If Syncrude is found guilty, then the ground will have shifted for every company in Alberta, Mr. White argued. It means that even if business owners follow all the regulatory rules, they still might be charged under environmental laws, he said.
Syncrude faces one charge under provincial law and another under federal legislation for failing to stop the ducks from landing on its 12-square-kilometre tailings pond in northern Alberta on April 28, 2008.
Tailings ponds are massive lakes containing a poisonous brew of water, clay, leftover bitumen and heavy metals from oil sands operations.
The birds died because they could not escape the thick black goo on top. They were eaten alive by ravens or sank like stones to the bottom.
Images of suffering ducks entered into evidence at the trial flashed around the world via the Internet and provided fodder for critics who say the billions of dollars in revenue from the oil sands - the backbone of Alberta's economy - can't justify the pollution and harm to environment and wildlife.
The maximum penalty under provincial law is a $500,000 fine, while the federal penalty is a maximum $300,000 and a jail term of up to six months for executives.
Crown prosecutors, in their final arguments, have said the case is clear: Syncrude is mandated to take steps to keep birds off the tailings ponds and didn't do it.

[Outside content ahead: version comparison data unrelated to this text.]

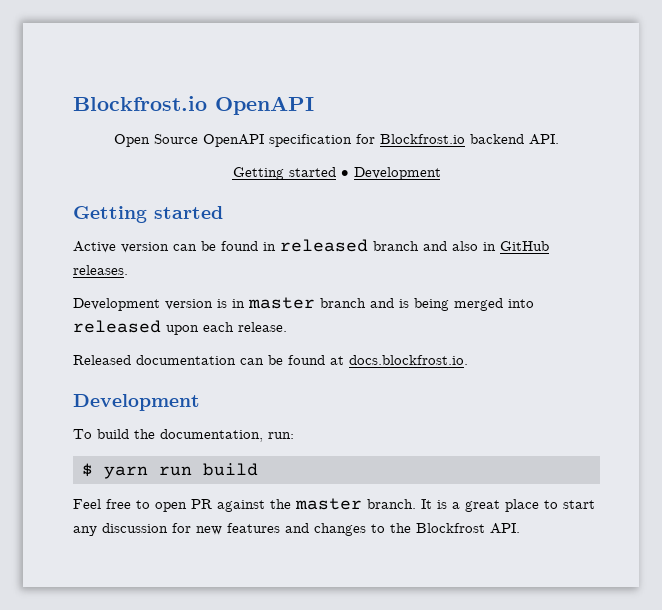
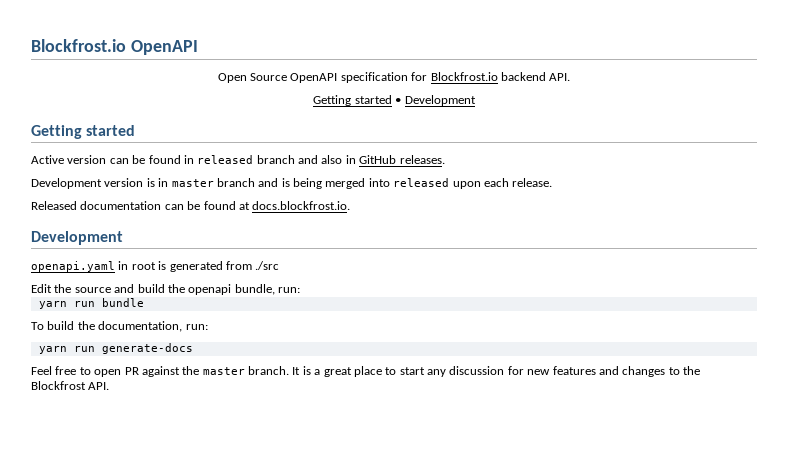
(200, 402) none -> [31,261,280,272] [31,284,300,295] [38,298,144,309] // openapi.yaml in root is generated from ./src // Edit the source and build the openapi bundle, run: // yarn run bundle
[82,463,258,479] $ yarn run build -> [38,343,193,354] yarn run generate-docs

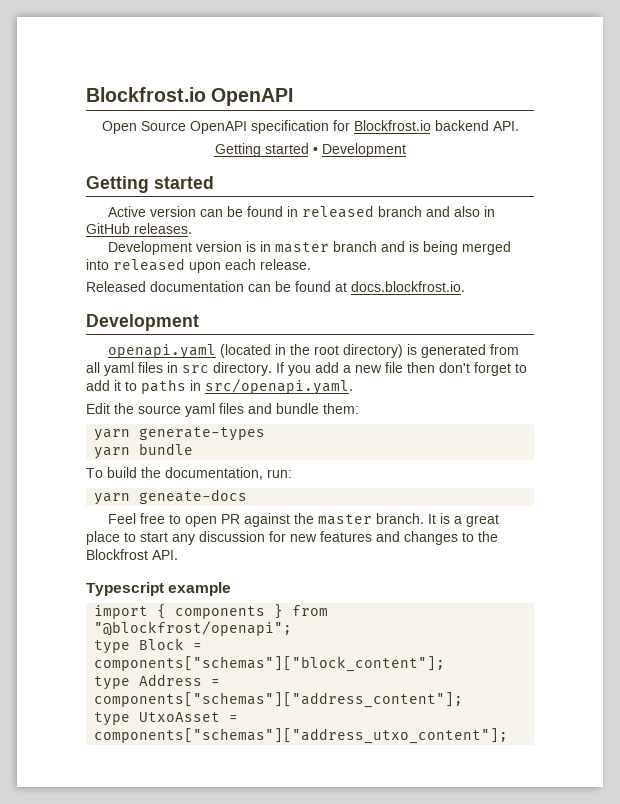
[118,261,280,272] [31,284,300,295] [38,301,95,309] in root is generated from ./src // Edit the source and build the openapi bundle, run: // yarn run -> [219,344,519,358] [86,362,527,376] [86,379,353,395] [86,403,359,417] [94,427,266,441] [94,447,131,459] (located in the root directory) is generated from all yaml files in src directory. If you add a new file then don't forget to add it to paths in src/openapi.yaml. // Edit the source yaml files and bundle them: // yarn generate-types // yarn
[73,343,193,354] run generate-docs -> [139,489,248,504] geneate-docs
(110, 386) none -> [86,582,232,596] [94,604,329,619] [94,621,293,636] [94,638,203,654] [94,656,446,672] [94,674,221,690] [94,692,464,708] [94,712,239,726] [94,728,509,744] // Typescript example // import { components } from "@blockfrost/openapi"; // type Block = components["schemas"]["block_content"]; // type Address = components["schemas"]["address_content"]; // type UtxoAsset = components["schemas"]["address_utxo_content"];

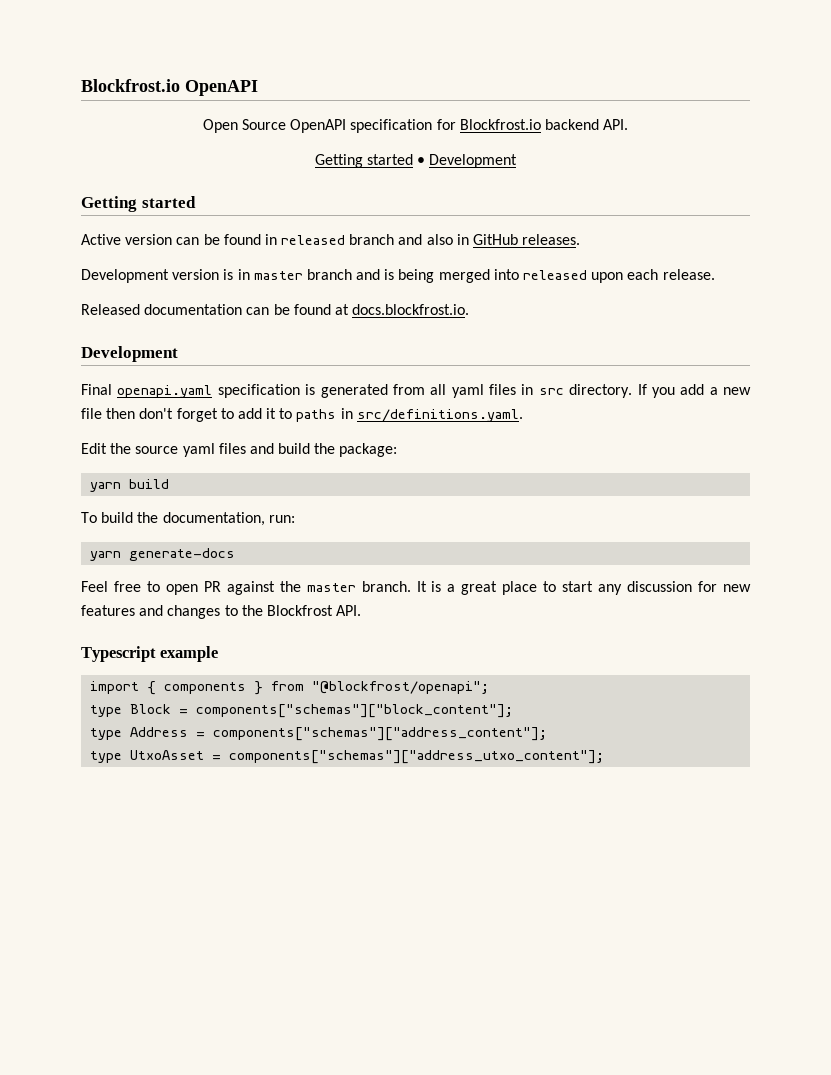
[107,344,403,359] openapi.yaml (located in the root directory) -> [81,384,300,398] Final openapi.yaml specification
[205,379,353,395] src/openapi.yaml. -> [356,409,523,422] src/definitions.yaml.
[276,403,359,414] [94,427,266,441] [94,443,194,459] bundle them: // yarn generate-types // yarn bundle -> [278,443,398,457] [90,479,170,492] build the package: // yarn build
[139,489,248,504] geneate-docs -> [129,548,236,561] generate-docs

Court has heard that Syncrude staff assigned to get air cannons and scarecrows deployed on the pond were two weeks behind schedule that spring and didn't get going until mid-April. Even when they did, the seven-member team couldn't do much. Their boats were out of service and they had one truck to deliver all the equipment. They managed to get eight cannons around the pond compared with 130 the year before.
A major spring storm made things worse when it dumped almost 40 centimetres of snow in the area.
Mr. White has argued the snowstorm was the linchpin. He said it was freakish in timing and intensity, could not have been foreseen by Syncrude and left the ducks with no water to land on except the tailings pond.
Syncrude has apologized and implemented year-round measures to keep birds away. But Mr. White told Mr. Tjosvold that rather than simply plead guilty and get fined, the company decided to fight because there's a higher issue at play.
Mr. White said both charges are legal square pegs in round holes and, if proven or admitted to, would set disastrous precedents.
The provincial charge, he has said, is meant for a company that allows chemicals to illegally spill and come into contact with birds. But in this case, he noted, it was the reverse - the birds sought out and came into contact with a legally operated tailings pond.
And, he argued, the federal charge under Canada's Migratory Bird Act, if enforced to its draconian letter, would shut down the tailings ponds because it carries zero tolerance on bird deaths - whether it's one or 1,600.
Regardless of best intentions by Syncrude and other oil sands operators, "it's impossible to keep all birds off" toxic ponds, Mr. White said.
He noted that there have been unavoidable bird deaths in the past on the tailings ponds, but no charges were laid.
A guilty verdict would push Syncrude into an untenable situation, he suggested.
"There would be two options: break the law (by operating tailings ponds that would inevitably kill birds) or shut down."
Mr. Tjosvold was expected to announce later Wednesday the date for his decision.